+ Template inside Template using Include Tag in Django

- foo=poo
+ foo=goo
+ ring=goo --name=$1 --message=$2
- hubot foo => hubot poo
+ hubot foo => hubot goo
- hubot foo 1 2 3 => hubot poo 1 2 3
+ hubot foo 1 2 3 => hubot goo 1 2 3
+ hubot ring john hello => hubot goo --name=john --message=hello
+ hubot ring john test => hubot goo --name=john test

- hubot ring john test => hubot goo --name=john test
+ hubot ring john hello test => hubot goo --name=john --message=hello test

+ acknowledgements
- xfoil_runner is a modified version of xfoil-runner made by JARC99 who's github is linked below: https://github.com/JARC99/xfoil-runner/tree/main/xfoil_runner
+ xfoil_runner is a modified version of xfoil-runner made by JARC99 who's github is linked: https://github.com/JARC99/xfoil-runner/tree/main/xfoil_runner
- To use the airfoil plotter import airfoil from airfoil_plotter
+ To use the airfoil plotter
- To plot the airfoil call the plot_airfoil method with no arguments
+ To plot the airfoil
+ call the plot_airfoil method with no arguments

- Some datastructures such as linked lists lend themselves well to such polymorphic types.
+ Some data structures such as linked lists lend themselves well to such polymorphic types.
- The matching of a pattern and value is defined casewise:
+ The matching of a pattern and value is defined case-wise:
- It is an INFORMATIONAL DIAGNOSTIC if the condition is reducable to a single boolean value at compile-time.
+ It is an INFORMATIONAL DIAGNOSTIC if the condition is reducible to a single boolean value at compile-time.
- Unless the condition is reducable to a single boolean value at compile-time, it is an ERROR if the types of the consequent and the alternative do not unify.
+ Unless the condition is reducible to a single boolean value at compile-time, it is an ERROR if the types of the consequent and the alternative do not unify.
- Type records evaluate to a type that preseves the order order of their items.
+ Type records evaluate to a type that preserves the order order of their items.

================================

From the line containing "Unless the condition is reducible" to the last line of the records above, please write out every line exactly and add nothing.

### Answer to this task
+ Unless the condition is reducible to a single boolean value at compile-time, it is an ERROR if the types of the consequent and the alternative do not unify.
- Type records evaluate to a type that preseves the order order of their items.
+ Type records evaluate to a type that preserves the order order of their items.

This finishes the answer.